The listing below needs to be copied in full, exactly.
━━━
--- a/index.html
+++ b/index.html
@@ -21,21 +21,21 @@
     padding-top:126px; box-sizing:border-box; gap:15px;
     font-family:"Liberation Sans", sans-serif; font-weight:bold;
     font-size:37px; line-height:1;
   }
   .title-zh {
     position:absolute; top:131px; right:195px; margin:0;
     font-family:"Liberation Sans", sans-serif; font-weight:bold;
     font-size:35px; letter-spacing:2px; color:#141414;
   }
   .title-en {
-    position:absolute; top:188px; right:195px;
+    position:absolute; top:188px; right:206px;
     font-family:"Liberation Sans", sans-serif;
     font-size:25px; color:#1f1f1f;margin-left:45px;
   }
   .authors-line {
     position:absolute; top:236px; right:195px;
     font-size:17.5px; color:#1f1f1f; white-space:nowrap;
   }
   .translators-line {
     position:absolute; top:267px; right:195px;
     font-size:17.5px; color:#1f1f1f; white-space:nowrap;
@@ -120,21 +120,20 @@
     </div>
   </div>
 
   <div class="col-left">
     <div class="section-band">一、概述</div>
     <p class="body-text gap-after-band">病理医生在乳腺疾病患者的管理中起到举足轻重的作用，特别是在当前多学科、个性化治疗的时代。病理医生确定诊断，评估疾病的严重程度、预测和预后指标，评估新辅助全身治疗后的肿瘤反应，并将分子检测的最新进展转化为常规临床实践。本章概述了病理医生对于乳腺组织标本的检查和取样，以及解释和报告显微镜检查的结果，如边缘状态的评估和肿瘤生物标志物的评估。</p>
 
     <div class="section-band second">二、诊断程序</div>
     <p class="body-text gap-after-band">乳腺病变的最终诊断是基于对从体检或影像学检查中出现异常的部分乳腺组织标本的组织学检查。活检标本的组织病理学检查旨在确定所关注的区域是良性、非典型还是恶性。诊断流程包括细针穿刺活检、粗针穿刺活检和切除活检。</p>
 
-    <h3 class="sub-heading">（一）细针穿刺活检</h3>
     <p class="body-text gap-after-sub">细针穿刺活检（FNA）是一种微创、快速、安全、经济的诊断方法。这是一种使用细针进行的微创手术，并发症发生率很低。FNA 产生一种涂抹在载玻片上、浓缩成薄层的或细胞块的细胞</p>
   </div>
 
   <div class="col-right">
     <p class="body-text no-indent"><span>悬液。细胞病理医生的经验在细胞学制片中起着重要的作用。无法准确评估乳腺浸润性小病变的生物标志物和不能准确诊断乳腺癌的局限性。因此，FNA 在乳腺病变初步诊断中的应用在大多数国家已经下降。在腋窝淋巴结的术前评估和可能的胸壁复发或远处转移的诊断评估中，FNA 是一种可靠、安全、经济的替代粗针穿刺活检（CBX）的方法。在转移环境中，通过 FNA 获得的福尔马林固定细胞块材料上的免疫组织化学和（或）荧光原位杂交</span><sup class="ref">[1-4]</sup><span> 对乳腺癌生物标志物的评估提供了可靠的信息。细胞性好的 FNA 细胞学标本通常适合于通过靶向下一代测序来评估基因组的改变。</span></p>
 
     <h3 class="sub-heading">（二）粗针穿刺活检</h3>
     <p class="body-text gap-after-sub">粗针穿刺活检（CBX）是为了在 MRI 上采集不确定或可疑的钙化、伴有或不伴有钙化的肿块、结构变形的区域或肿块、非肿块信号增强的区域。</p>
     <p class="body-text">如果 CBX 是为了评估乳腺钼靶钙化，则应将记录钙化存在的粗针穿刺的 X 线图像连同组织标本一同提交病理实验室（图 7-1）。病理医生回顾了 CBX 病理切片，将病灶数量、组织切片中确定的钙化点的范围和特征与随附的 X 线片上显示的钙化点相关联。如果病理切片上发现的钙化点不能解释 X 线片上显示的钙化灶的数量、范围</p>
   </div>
━━━
• ANSWER AREA
--- a/index.html
+++ b/index.html
@@ -21,21 +21,21 @@
     padding-top:126px; box-sizing:border-box; gap:15px;
     font-family:"Liberation Sans", sans-serif; font-weight:bold;
     font-size:37px; line-height:1;
   }
   .title-zh {
     position:absolute; top:131px; right:195px; margin:0;
     font-family:"Liberation Sans", sans-serif; font-weight:bold;
     font-size:35px; letter-spacing:2px; color:#141414;
   }
   .title-en {
-    position:absolute; top:188px; right:195px;
+    position:absolute; top:188px; right:206px;
     font-family:"Liberation Sans", sans-serif;
     font-size:25px; color:#1f1f1f;margin-left:45px;
   }
   .authors-line {
     position:absolute; top:236px; right:195px;
     font-size:17.5px; color:#1f1f1f; white-space:nowrap;
   }
   .translators-line {
     position:absolute; top:267px; right:195px;
     font-size:17.5px; color:#1f1f1f; white-space:nowrap;
@@ -120,21 +120,20 @@
     </div>
   </div>
 
   <div class="col-left">
     <div class="section-band">一、概述</div>
     <p class="body-text gap-after-band">病理医生在乳腺疾病患者的管理中起到举足轻重的作用，特别是在当前多学科、个性化治疗的时代。病理医生确定诊断，评估疾病的严重程度、预测和预后指标，评估新辅助全身治疗后的肿瘤反应，并将分子检测的最新进展转化为常规临床实践。本章概述了病理医生对于乳腺组织标本的检查和取样，以及解释和报告显微镜检查的结果，如边缘状态的评估和肿瘤生物标志物的评估。</p>
 
     <div class="section-band second">二、诊断程序</div>
     <p class="body-text gap-after-band">乳腺病变的最终诊断是基于对从体检或影像学检查中出现异常的部分乳腺组织标本的组织学检查。活检标本的组织病理学检查旨在确定所关注的区域是良性、非典型还是恶性。诊断流程包括细针穿刺活检、粗针穿刺活检和切除活检。</p>
 
-    <h3 class="sub-heading">（一）细针穿刺活检</h3>
     <p class="body-text gap-after-sub">细针穿刺活检（FNA）是一种微创、快速、安全、经济的诊断方法。这是一种使用细针进行的微创手术，并发症发生率很低。FNA 产生一种涂抹在载玻片上、浓缩成薄层的或细胞块的细胞</p>
   </div>
 
   <div class="col-right">
     <p class="body-text no-indent"><span>悬液。细胞病理医生的经验在细胞学制片中起着重要的作用。无法准确评估乳腺浸润性小病变的生物标志物和不能准确诊断乳腺癌的局限性。因此，FNA 在乳腺病变初步诊断中的应用在大多数国家已经下降。在腋窝淋巴结的术前评估和可能的胸壁复发或远处转移的诊断评估中，FNA 是一种可靠、安全、经济的替代粗针穿刺活检（CBX）的方法。在转移环境中，通过 FNA 获得的福尔马林固定细胞块材料上的免疫组织化学和（或）荧光原位杂交</span><sup class="ref">[1-4]</sup><span> 对乳腺癌生物标志物的评估提供了可靠的信息。细胞性好的 FNA 细胞学标本通常适合于通过靶向下一代测序来评估基因组的改变。</span></p>
 
     <h3 class="sub-heading">（二）粗针穿刺活检</h3>
     <p class="body-text gap-after-sub">粗针穿刺活检（CBX）是为了在 MRI 上采集不确定或可疑的钙化、伴有或不伴有钙化的肿块、结构变形的区域或肿块、非肿块信号增强的区域。</p>
     <p class="body-text">如果 CBX 是为了评估乳腺钼靶钙化，则应将记录钙化存在的粗针穿刺的 X 线图像连同组织标本一同提交病理实验室（图 7-1）。病理医生回顾了 CBX 病理切片，将病灶数量、组织切片中确定的钙化点的范围和特征与随附的 X 线片上显示的钙化点相关联。如果病理切片上发现的钙化点不能解释 X 线片上显示的钙化灶的数量、范围</p>
   </div>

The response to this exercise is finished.